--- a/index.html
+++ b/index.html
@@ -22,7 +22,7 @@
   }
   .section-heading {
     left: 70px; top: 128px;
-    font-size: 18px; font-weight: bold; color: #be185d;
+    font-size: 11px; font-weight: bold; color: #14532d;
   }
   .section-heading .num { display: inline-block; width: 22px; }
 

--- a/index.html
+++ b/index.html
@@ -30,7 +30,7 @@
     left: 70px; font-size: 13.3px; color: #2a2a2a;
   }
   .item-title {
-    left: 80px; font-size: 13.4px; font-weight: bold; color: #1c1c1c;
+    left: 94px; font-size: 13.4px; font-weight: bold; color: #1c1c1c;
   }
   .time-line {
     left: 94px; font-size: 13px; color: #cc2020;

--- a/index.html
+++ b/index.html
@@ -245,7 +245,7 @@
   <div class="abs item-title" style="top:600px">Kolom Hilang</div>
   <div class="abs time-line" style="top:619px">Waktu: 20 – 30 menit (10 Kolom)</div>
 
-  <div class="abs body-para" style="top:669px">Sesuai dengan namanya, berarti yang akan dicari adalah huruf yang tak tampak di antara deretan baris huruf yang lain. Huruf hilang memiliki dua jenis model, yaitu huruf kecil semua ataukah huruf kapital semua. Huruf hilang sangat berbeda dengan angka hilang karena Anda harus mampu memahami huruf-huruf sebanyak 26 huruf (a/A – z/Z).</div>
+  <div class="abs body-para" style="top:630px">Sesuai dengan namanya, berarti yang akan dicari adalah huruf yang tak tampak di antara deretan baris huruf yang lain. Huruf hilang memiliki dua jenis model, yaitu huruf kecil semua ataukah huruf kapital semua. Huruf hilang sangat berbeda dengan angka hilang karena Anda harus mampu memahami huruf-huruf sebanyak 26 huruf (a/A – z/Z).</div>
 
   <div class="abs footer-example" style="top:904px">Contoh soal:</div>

□ □ □ □

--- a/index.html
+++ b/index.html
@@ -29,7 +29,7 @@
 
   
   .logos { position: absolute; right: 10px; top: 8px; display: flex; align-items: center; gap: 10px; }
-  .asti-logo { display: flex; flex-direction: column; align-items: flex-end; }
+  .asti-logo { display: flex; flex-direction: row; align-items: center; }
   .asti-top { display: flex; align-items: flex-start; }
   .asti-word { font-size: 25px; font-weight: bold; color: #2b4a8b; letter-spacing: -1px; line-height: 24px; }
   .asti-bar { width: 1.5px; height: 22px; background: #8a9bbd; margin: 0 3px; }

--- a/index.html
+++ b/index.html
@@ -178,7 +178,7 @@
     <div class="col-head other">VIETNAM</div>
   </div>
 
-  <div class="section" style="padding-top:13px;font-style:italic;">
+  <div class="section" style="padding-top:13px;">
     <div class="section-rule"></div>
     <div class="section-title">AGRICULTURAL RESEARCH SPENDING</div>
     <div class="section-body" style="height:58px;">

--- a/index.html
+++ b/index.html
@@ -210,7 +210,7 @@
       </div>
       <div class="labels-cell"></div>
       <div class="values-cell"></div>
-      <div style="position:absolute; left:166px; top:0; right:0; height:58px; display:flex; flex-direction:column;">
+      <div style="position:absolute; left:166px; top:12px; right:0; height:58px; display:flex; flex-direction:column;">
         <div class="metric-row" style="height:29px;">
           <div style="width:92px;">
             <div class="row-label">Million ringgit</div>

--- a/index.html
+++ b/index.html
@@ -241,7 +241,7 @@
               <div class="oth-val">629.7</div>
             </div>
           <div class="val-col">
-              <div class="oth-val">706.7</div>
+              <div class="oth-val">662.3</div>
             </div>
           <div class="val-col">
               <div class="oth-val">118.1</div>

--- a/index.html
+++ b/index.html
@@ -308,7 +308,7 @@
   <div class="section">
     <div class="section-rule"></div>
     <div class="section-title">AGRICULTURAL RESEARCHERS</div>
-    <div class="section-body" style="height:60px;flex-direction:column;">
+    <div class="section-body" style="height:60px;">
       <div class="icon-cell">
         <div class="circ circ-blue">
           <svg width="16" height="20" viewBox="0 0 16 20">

□ □ □ □

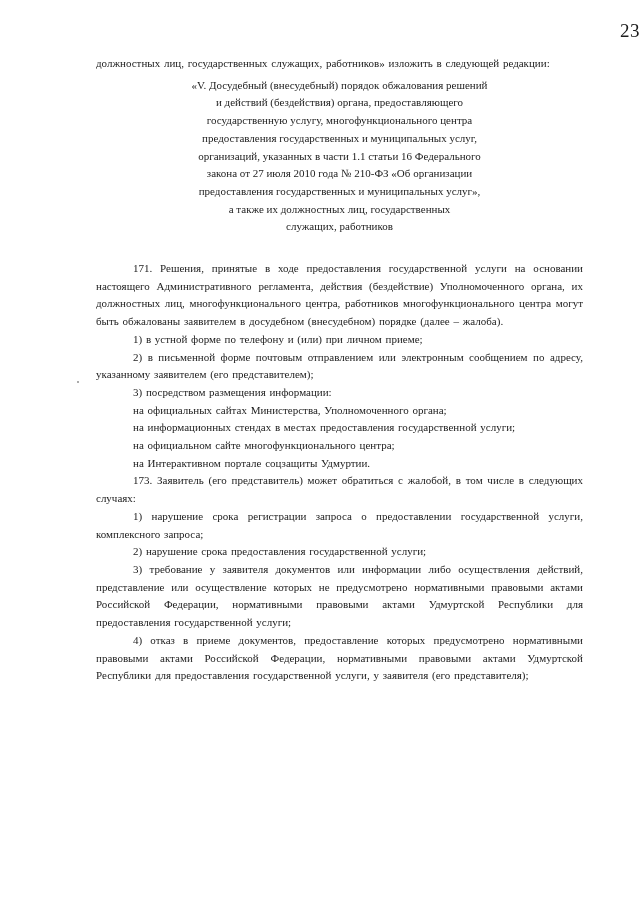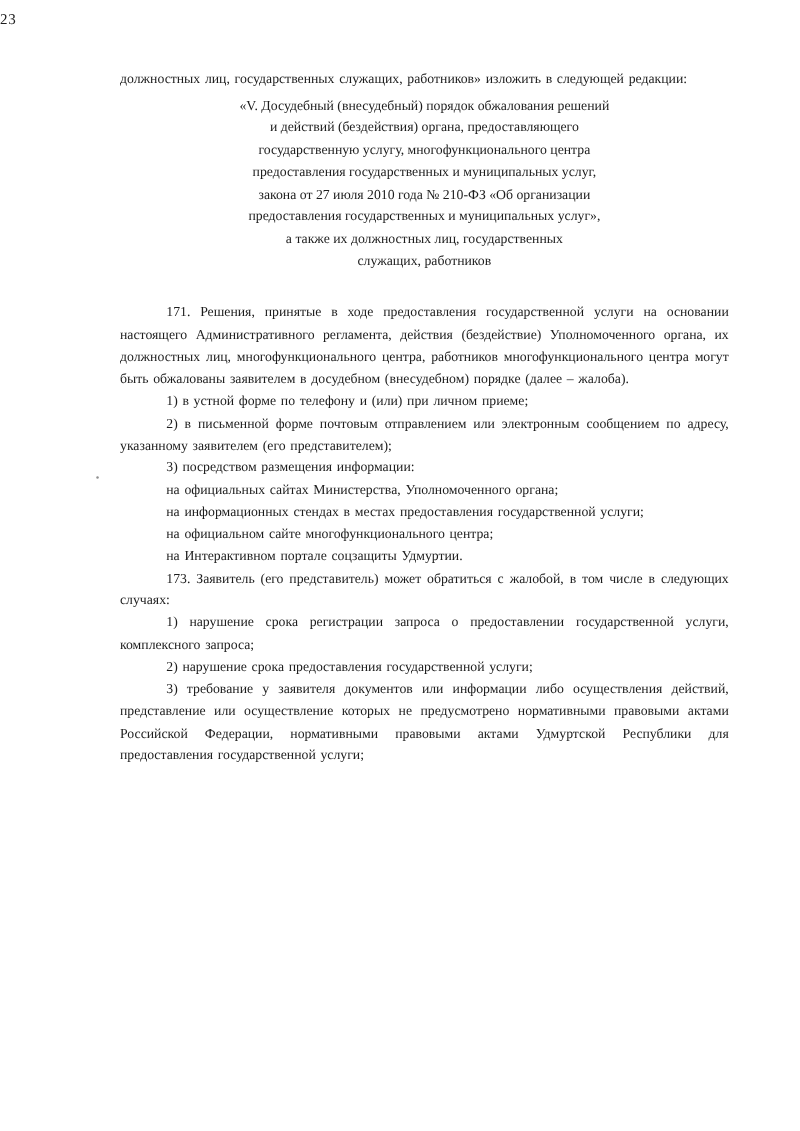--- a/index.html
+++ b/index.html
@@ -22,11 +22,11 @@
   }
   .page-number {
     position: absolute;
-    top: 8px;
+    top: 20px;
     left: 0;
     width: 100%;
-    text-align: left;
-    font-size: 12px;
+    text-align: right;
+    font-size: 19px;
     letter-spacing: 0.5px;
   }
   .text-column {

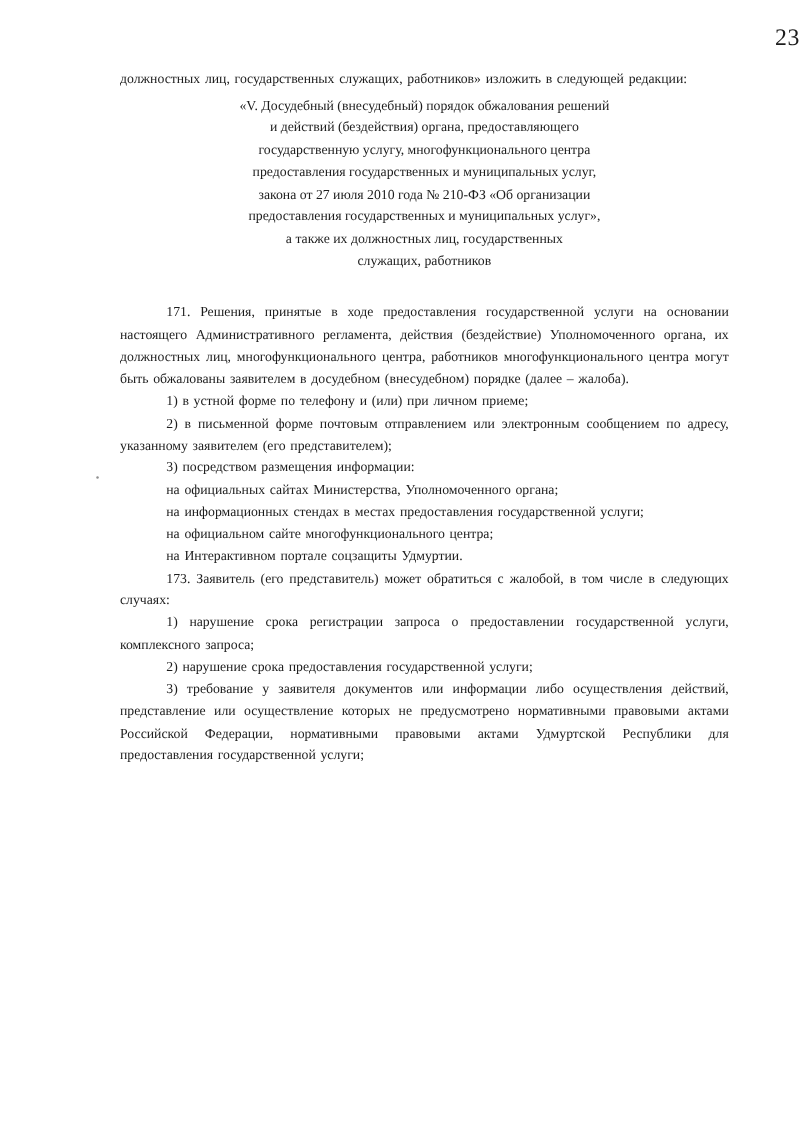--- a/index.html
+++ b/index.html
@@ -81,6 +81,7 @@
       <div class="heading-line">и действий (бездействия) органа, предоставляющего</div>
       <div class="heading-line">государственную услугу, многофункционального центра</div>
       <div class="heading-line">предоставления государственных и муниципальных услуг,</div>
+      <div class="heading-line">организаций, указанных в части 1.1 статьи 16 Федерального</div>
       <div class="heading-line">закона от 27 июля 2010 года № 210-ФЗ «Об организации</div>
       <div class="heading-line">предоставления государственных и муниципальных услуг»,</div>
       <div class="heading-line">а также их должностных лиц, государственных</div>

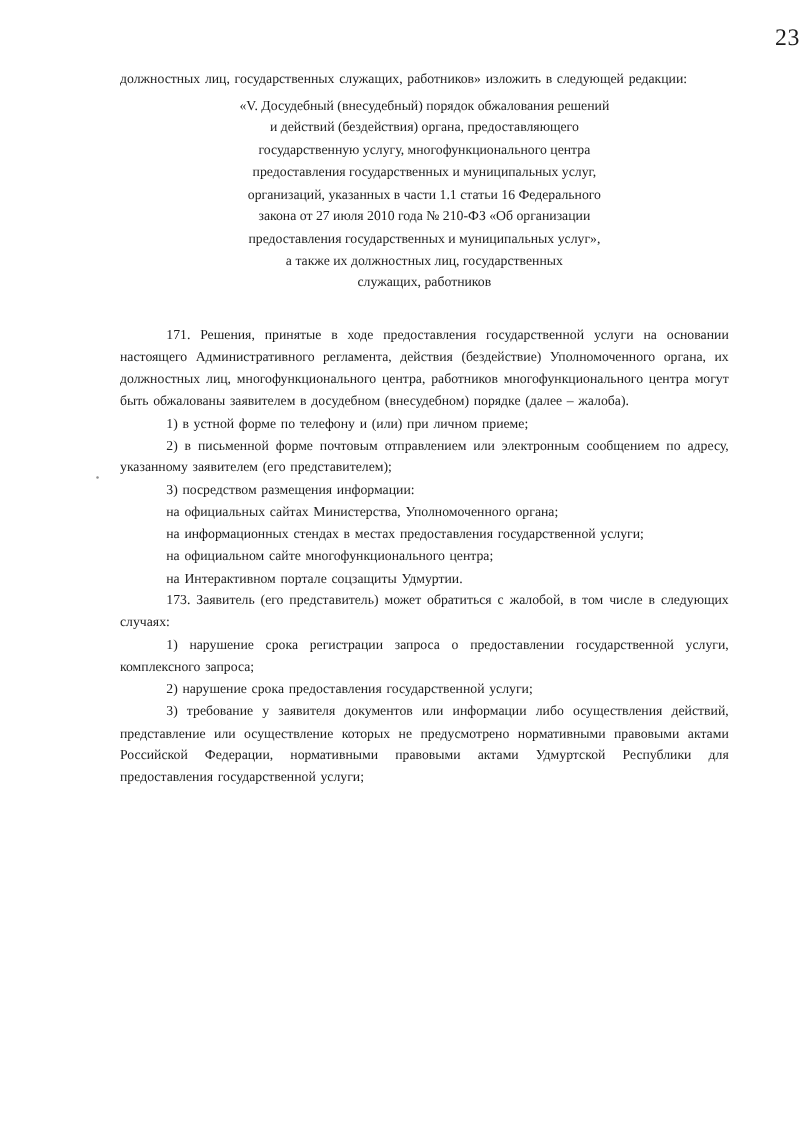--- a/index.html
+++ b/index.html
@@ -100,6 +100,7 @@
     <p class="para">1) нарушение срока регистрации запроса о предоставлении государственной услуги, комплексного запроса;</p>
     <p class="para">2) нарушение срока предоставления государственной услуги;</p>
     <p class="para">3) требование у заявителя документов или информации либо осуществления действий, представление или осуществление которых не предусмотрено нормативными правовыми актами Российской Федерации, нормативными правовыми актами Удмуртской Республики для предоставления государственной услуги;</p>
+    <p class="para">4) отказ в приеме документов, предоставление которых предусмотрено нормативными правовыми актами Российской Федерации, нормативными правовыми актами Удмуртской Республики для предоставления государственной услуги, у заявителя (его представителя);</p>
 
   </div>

□ □ □ □

Goal of the exercise>
Every line in the listing that holds the string "asti" should be copied out.

Task solution>
-  .asti-logo { display: flex; flex-direction: column; align-items: flex-end; }
+  .asti-logo { display: flex; flex-direction: row; align-items: center; }
   .asti-top { display: flex; align-items: flex-start; }
   .asti-word { font-size: 25px; font-weight: bold; color: #2b4a8b; letter-spacing: -1px; line-height: 24px; }
   .asti-bar { width: 1.5px; height: 22px; background: #8a9bbd; margin: 0 3px; }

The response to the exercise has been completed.